WHAT TO WORK ON: Among the entries below, find the lines holding "Documentation" and copy them.

------------

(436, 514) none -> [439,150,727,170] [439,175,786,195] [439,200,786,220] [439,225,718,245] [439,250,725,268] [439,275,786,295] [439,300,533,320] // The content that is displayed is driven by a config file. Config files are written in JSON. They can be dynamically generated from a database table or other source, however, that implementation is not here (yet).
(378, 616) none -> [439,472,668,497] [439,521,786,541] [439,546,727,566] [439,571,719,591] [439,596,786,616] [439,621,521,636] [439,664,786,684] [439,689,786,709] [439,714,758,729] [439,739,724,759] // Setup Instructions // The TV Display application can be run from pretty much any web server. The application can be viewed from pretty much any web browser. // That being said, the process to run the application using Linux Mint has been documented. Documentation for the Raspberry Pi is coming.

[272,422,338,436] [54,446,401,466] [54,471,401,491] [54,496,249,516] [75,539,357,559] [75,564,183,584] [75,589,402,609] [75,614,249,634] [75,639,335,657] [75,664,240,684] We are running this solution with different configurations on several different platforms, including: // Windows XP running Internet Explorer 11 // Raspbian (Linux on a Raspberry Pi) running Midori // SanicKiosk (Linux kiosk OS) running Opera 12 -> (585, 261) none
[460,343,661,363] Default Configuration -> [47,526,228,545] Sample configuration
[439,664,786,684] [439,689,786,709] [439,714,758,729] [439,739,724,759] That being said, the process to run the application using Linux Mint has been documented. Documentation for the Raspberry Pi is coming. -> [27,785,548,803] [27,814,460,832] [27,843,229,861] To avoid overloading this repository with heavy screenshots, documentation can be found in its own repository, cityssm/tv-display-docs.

------------

OUTPUT:
(378, 616) none -> [439,472,668,497] [439,521,786,541] [439,546,727,566] [439,571,719,591] [439,596,786,616] [439,621,521,636] [439,664,786,684] [439,689,786,709] [439,714,758,729] [439,739,724,759] // Setup Instructions // The TV Display application can be run from pretty much any web server. The application can be viewed from pretty much any web browser. // That being said, the process to run the application using Linux Mint has been documented. Documentation for the Raspberry Pi is coming.
[439,664,786,684] [439,689,786,709] [439,714,758,729] [439,739,724,759] That being said, the process to run the application using Linux Mint has been documented. Documentation for the Raspberry Pi is coming. -> [27,785,548,803] [27,814,460,832] [27,843,229,861] To avoid overloading this repository with heavy screenshots, documentation can be found in its own repository, cityssm/tv-display-docs.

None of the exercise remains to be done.